Complainte de Quasimodo.

Si Hortensius avait subi les arrêts de l’ancienne justice et qu’il eût eu l’épaule marquée d’une fleur de lys, s’il avait ramé sur les galères du roi et que son dos se souvînt encore du bâton de la garde-chiourme, Hortensius n’aurait pas la honte qu’il éprouve de son passé.
Hortensius n’a pourtant ni assassiné, ni violé, ni dérobé, il n’a pas même vendu sa conscience ; mais il a commis dans sa jeunesse un acte dont les conséquences sont à ses yeux incalculables, et il tremble qu’on ne le lui rappelle, à présent que son importance d’homme de lettres lui vaut tous les honneurs de la cité. Moi qui connais son crime, dois-je le dire en un salon qu’il éblouit ce soir des grâces de son langage ? Je profite de ce qu’il a le dos tourné, je me penche vers vous et, dans un chuchotement aussi léger qu’un souffle, je vais vous confier cet important secret, pourvu, toutefois, que vous vouliez bien me promettre de ne le révéler à personne. Hortensius… (je n’ose achever) Hortensius… (j’hésite encore) Hortensius a fait partie de l’Université !

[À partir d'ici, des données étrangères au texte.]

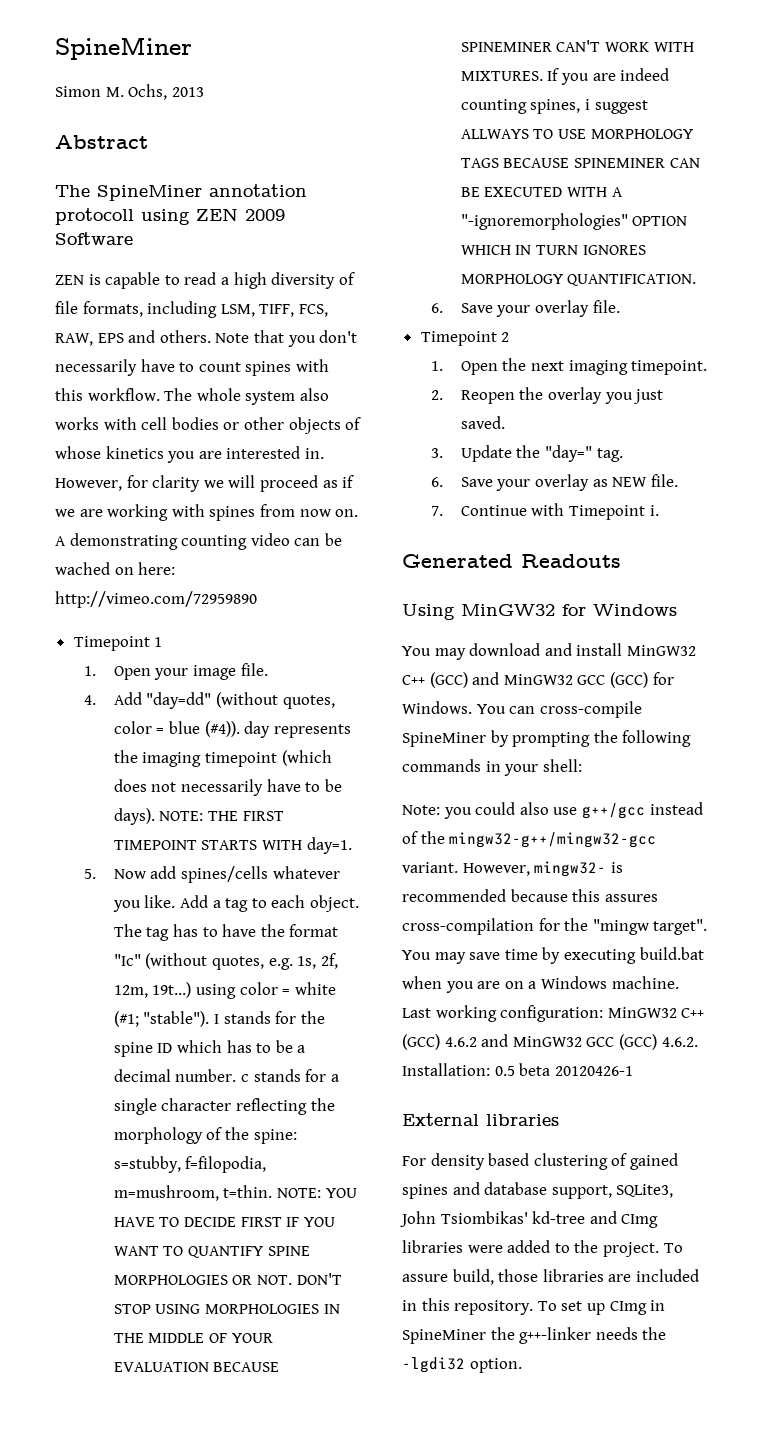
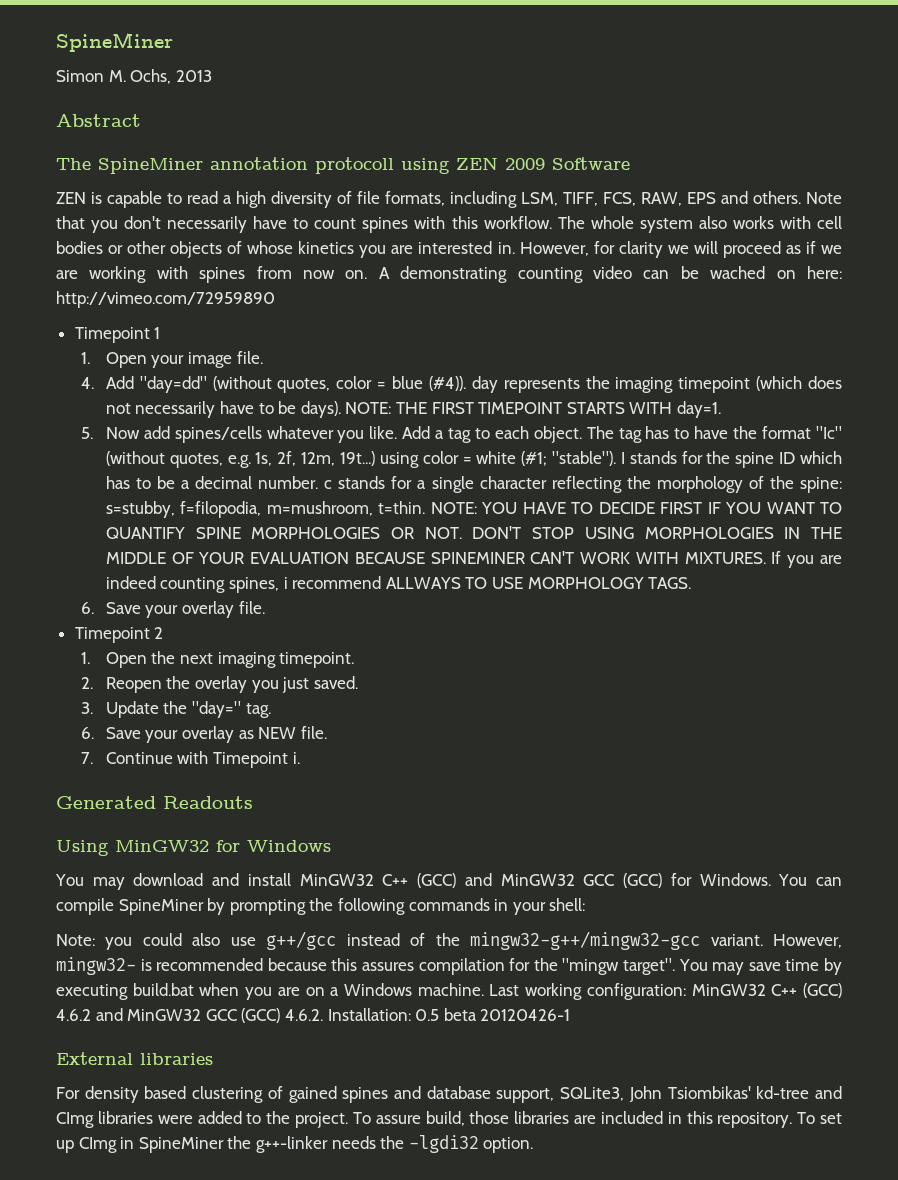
- If you are indeed counting spines, i suggest ALLWAYS TO USE MORPHOLOGY TAGS BECAUSE SPINEMINER CAN BE EXECUTED WITH A "-ignoremorphologies" OPTION WHICH IN TURN IGNORES MORPHOLOGY QUANTIFICATION.
+ If you are indeed counting spines, i recommend ALLWAYS TO USE MORPHOLOGY TAGS.
- You can cross-compile SpineMiner by prompting the following commands in your shell:
+ You can compile SpineMiner by prompting the following commands in your shell:
- However, mingw32- is recommended because this assures cross-compilation for the "mingw target".
+ However, mingw32- is recommended because this assures compilation for the "mingw target".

Ma confidence vous laisse froid : vous n’avez 1’air ni railleur, ni indigné. Il semble que vous ne conceviez pas l’énorme déshonneur qui écrase Hortensius. Hélas ! notre homme le conçoit pour vous. Voyez : en vain ai-je parlé bas, il a entendu mes paroles, il se retourne, la tête haute, et me lance un de ces regards féroces qui annoncent à l’adversaire qu’on va commencer à le combattre et qu’on prépare contre lui médisances, calomnies, conspirations.
Aussi, quel coup brutal ai-je donné à un rêve qui avait pris déjà tant de solidité ! En habit, une tasse de thé à la main, entre deux dames d’âge mûr, mais de noblesse acceptable, Hortensius se plaisait à imaginer qu’il était un roi de la Bourse, un prince de l’élégance, que sais-je ? un docteur à la mode, et voici qu’on lui rappelle, ô honte ! qu’il a été régent de collège !
Pourtant il oppose un visage souriant à la mauvaise fortune, il ne semble même pas avoir été atteint, tant il cache avec soin sa blessure : au surplus, qui pourrait, à l’entendre causer, deviner la bassesse de son origine ? Écoutons-le plutôt répondre à cette agréable personne qui, à l’aide de fards et de henné, voudrait faire oublier qu’elle est grand-mère, et qui, soucieuse de compléter les notes que M. Brunetière lui dictait autrefois, tient maintenant à interroger Hortensius sur Bossuet. « Oh ! Madame, dit-il, que me demandez-vous ? Un jugement ! rien que cela ; mais il serait prétentieux d’avoir même une opinion ! Et vous voudriez savoir ce que je pense de Bossuet ? En vérité je ne puis vous répondre ; je l’ai lu il y a si longtemps : au collège ! Ne me parlez que de mes contemporains. »
Malheureux Hortensius ! vainement voulez-vous cacher votre science et montrer votre esprit : vous ne pouvez dans la discussion conserver votre sang-froid ; et quand, sous le coup d’une émotion trop vive, vous déclarez La Rochefoucauld « un raté », on sait bien que vous avez tout lu, encore qu’on ne sache rien que vous ayez compris.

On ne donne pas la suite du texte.